Monsieur le président, monsieur le ministre du budget, des comptes publics et de la fonction publique, mes chers collègues, le débat relatif au budget de la sécurité sociale pour 2009 s'ouvre dans une période qui le rend un peu surréaliste quant aux recettes et au déficit annoncé.
L'an dernier, nous avions émis quelques doutes sur la sincérité des prévisions économiques et des indices sur lesquels le texte était bâti. Or les recettes du second semestre de 2008 ont donné raison à ces craintes. Mais cette année, le débat consacré au PLFSS s'ouvre dans un contexte nouveau, celui de la crise du capitalisme financier, laquelle entraîne une crise de la sphère de la production et de l'économie réelle dont on commence, hélas, à percevoir l'ampleur et les dégâts sociaux qu'elle va engendrer.
Le bureau de l'OIT, l'Organisation internationale du travail, vient de rendre public un rapport qui indique clairement qui seront les victimes du naufrage du capitalisme financier : en l'occurrence, pas ceux qui en sont responsables. Les victimes ne seront pas non plus cette minorité rapace et souvent arrogante qui, sur tous les continents, aura profité au cours de ces dernières années de l'accumulation du capital et des revenus financiers, ou de salaires et d'autres avantages financiers si exorbitants que leurs montants dépassent l'entendement.
L'exemple, bien entendu, est venu des États-Unis, mais également d'Europe et notamment de France, où le MEDEF et les gouvernements successifs, invoquant l'attractivité, la compétitivité ou la modernité, n'avaient qu'un seul mot d'ordre : permettre l'augmentation des revenus des dirigeants afin qu'ils atteignent ceux des dirigeants américains, tout en réduisant, au passage, l'imposition sur les hauts revenus. Et, toujours au nom de la compétitivité et de l'attractivité, il fallait conjointement peser sur les coûts de production, sur les salaires, sur la protection sociale, sur les dépenses publiques en général et les dépenses de solidarité en particulier.
Au cours des dernières années, les inégalités patrimoniales et les inégalités de revenus se sont considérablement accrues. Baisses des impôts progressifs, multiplication des taxes, franchises fiscales, forfaits et franchises pour l'assurance maladie ont accéléré la baisse du pouvoir d'achat des catégories laborieuses et modestes, difficultés encore aggravées par le bouclier fiscal. Et que nous dit le bureau de l'OIT ? Ce sont ces mêmes catégories sociales, moyennes et modestes, qui, sur tous les continents, dans les pays industrialisés comme dans les pays émergents ou en voie de développement, vont subir les conséquences de la crise du capitalisme financier.

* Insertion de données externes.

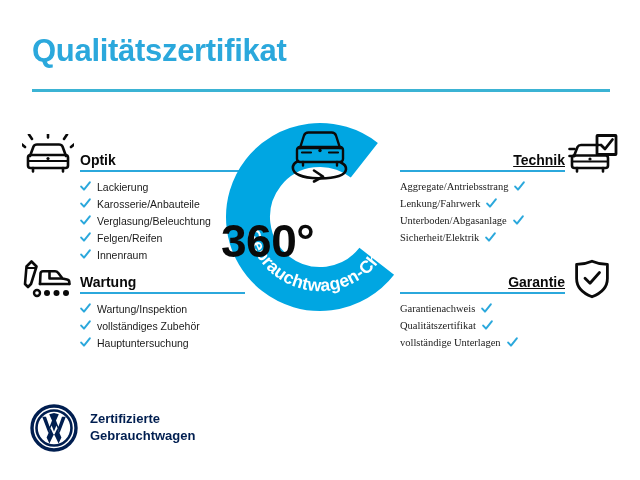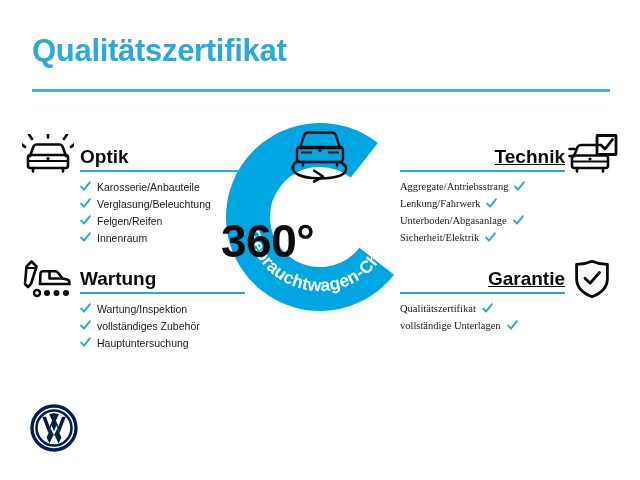"Optik" .sec-title { font-size: 19px -> 14px }
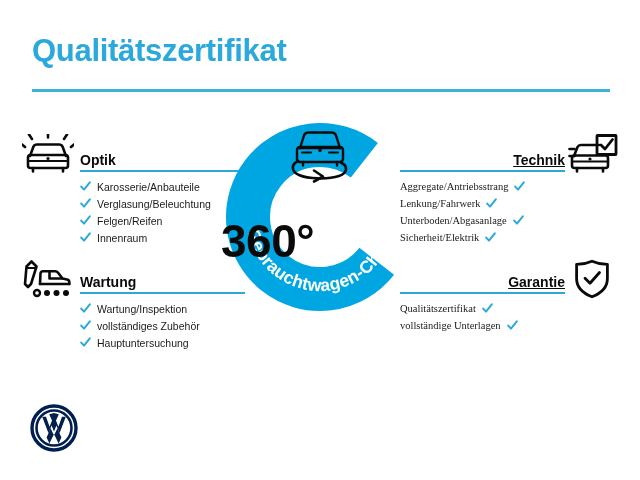"Lackierung" div.item { html: none -> <div> <span> <svg> <path></path> </svg> </span> <span>Lackierung</span> </div> }
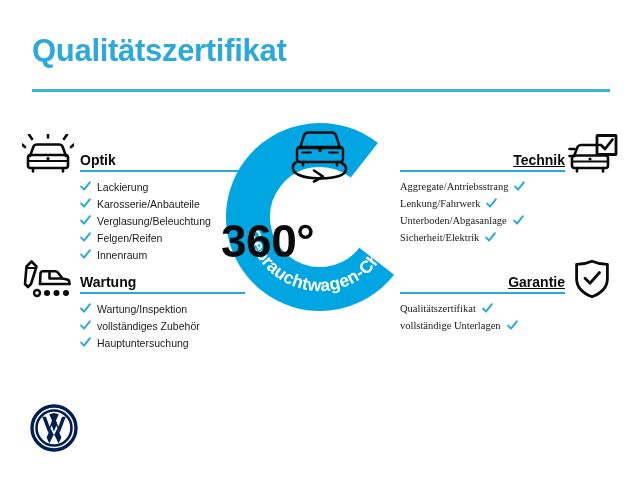"Garantienachweis" div.item { html: none -> <div> <span>Garantienachweis</span> <span> <svg> <path></path> </svg> </span> </div> }
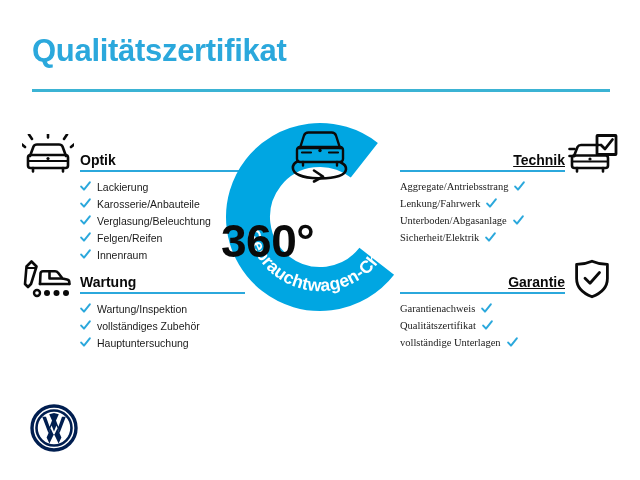"Zertifizierte" div { html: none -> <div> <div>Zertifizierte</div> <div>Gebrauchtwagen</div> </div> }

Face aux drames sociaux qui s'annoncent, ce sont les impératifs de solidarité, de protection sociale, de répartition des efforts sur toutes les catégories sociales qui devraient guider toute politique sociale et compléter toute politique économique et financière. À en croire certaines déclarations de membres de la majorité, ce sont d'ailleurs ces objectifs qui étaient affichés. Il faudrait, plus concrètement, revenir au pacte républicain, selon lequel « chacun participe au bien public à hauteur de ses facultés respectives ». C'est à cette aune-là que nous aurions voulu que s'évalue le bien-fondé de vos projets de budgets publics pour 2009, monsieur le ministre, mais aussi celui de la programmation des finances publiques jusqu'en 2011. Or, de ce point de vue, le budget pour 2009 que vous nous présentez n'est même pas insincère ou irréaliste : il est irréel. Il est comme suspendu en l'air, en apesanteur. Vous l'avez d'ailleurs vous-même reconnu – ainsi que Mme Lagarde, la semaine dernière, ici même –, en indiquant que les prévisions sur lesquelles étaient construits vos budgets seraient revues en novembre. Dans six à huit semaines, il faudra donc reconstruire les budgets.
Sur un seul point, vous vous êtes déjà adapté : la date du retour à l'équilibre du régime général, que vous aviez fixée à 2011 cet été, et que vous venez de reporter à 2012. Maintenez-vous, monsieur le ministre, la prévision d'excédent de 700 millions d'euros pour le régime général en 2012 ? Un tel retour à l'équilibre, notamment pour l'assurance maladie, évoque, comme dit le poète, « l'inaccessible étoile ». En 2004, vos prédécesseurs – ainsi que M. Bertrand, qui, lui, est toujours là – nous l'avaient promis pour 2007 !
L'échec de la loi de 2004 se manifestera, une fois de plus, après les comptes arrêtés de 2006, lorsque nous examinerons, avec l'article premier, les tableaux d'équilibre pour 2007.